Figure 3.2 shows the various deployment aspects that require design-time consideration.

Image:DeploymentConsiderations.gif

Figure 3.2 Deployment considerations


Design Guidelines Summary

Design guidelines are best practices associated with specific known vulnerabilities and common design mistakes. Patterns & practices security guidance contains design guidelines for a variety of application types. Table 3.2 summarizes general design guidelines that are common to most application types.

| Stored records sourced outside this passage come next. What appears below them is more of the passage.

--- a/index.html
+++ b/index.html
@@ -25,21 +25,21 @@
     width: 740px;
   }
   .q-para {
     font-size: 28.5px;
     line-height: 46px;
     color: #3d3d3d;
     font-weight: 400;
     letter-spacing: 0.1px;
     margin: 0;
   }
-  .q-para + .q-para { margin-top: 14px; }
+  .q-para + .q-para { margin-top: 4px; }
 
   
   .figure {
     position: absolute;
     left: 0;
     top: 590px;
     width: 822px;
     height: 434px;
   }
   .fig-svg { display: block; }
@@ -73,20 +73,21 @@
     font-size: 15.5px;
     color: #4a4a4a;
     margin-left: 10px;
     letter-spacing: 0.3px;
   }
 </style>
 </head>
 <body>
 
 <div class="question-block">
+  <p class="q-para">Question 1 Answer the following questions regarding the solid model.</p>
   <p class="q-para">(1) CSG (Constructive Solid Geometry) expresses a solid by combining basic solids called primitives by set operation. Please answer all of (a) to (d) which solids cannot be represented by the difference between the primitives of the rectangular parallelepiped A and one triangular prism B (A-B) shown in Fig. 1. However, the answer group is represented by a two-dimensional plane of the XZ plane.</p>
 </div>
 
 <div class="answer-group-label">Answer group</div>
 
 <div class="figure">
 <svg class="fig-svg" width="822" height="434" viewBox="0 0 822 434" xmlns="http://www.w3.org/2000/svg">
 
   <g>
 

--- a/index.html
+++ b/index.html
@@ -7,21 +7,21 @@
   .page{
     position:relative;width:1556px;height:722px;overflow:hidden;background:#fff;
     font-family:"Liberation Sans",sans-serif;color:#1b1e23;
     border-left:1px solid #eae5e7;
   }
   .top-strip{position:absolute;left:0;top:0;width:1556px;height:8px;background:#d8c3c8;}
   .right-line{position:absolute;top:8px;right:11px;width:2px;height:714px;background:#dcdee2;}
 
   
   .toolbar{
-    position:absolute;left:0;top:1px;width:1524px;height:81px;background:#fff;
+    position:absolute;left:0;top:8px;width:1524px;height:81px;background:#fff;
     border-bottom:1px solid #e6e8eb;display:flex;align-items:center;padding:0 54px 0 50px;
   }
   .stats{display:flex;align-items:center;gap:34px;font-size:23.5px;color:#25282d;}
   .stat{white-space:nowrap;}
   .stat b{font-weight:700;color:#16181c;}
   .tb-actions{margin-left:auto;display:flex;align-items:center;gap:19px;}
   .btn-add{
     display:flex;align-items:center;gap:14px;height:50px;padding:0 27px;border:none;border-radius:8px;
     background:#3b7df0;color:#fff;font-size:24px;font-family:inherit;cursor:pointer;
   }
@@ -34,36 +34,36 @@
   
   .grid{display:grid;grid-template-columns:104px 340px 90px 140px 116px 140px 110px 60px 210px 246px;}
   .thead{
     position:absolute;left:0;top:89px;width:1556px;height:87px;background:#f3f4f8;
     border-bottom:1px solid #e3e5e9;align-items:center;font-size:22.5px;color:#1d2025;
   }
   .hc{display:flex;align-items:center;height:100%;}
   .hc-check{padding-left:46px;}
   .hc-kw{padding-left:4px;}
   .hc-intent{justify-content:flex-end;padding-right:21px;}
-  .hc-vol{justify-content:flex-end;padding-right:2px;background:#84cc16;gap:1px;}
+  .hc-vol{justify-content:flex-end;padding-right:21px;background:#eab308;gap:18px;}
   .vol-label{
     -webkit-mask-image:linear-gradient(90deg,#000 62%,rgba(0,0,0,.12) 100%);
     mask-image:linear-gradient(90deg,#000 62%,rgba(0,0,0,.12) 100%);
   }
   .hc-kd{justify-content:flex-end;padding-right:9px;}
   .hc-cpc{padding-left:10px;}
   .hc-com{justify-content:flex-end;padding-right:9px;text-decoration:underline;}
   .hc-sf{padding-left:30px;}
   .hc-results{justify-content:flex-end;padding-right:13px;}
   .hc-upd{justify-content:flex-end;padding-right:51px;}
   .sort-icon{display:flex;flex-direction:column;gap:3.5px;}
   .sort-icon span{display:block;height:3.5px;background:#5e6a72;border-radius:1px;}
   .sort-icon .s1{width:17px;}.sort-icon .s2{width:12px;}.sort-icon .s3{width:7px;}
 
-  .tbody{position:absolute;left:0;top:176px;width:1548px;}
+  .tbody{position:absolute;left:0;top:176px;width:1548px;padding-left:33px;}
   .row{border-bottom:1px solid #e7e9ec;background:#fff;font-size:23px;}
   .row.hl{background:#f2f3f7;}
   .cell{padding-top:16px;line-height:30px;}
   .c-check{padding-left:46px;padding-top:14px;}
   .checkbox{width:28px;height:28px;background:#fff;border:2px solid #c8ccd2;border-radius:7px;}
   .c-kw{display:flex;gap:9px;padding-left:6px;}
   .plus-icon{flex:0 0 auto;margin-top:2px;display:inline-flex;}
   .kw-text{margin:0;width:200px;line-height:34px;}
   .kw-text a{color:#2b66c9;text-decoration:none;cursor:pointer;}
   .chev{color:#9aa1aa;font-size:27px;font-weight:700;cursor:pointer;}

Table 3.2. Design Guidelines for Your Application

Category

Guidelines

Input / Data Validation

Do not trust input; consider centralized input validation. Do not rely on client-side validation. Be careful with canonicalization issues. Constrain, reject, and sanitize input. Validate for type, length, format, and range.

Authentication

Use strong passwords. Support password expiration periods and account disablement. Do not store credentials (use one-way hashes with salt). Encrypt communication channels to protect authentication tokens.

Authorization

Use least privileged accounts. Consider authorization granularity. Enforce separation of privileges. Restrict user access to systemlevel resources.

Configuration Management

Use least privileged process and service accounts. Do not store credentials in clear text. Use strong authentication and authorization on administration interfaces. Do not use the Local Security Authority (LSA). Secure the communication channel for remote administration.

Sensitive Data

Avoid storing secrets. Encrypt sensitive data over the wire. Secure the communication channel. Provide strong access controls for sensitive data stores.

Cryptography

Do not develop your own. Use proven and tested platform features. Keep unencrypted data close to the algorithm. Use the right algorithm and key size. Avoid key management (use DPAPI). Cycle your keys periodically. Store keys in a restricted location.

Exception Management

Use structured exception handling. Do not reveal sensitive application implementation details. Do not log private data such as passwords. Consider a centralized exception management framework.

Auditing and Logging

Identify malicious behavior. Know what good traffic looks like. Audit and log activity through all of the application tiers. Protect access to log files. Back up and regularly analyze log files.


Conclusion

Design guidelines can be used as a tool to help you meet your application security objectives. The security frame provides a structure within which you can modify or add design guidelines as you learn about your application’s architecture and deployment environment. Patterns & practices security guidance includes a core set of guidelines, organized by application type that you can use as a starting point for your application’s guidelines. Each guideline should be actionable, impactful, and relevant; and guidelines should be organized into the categories contained in the security frame.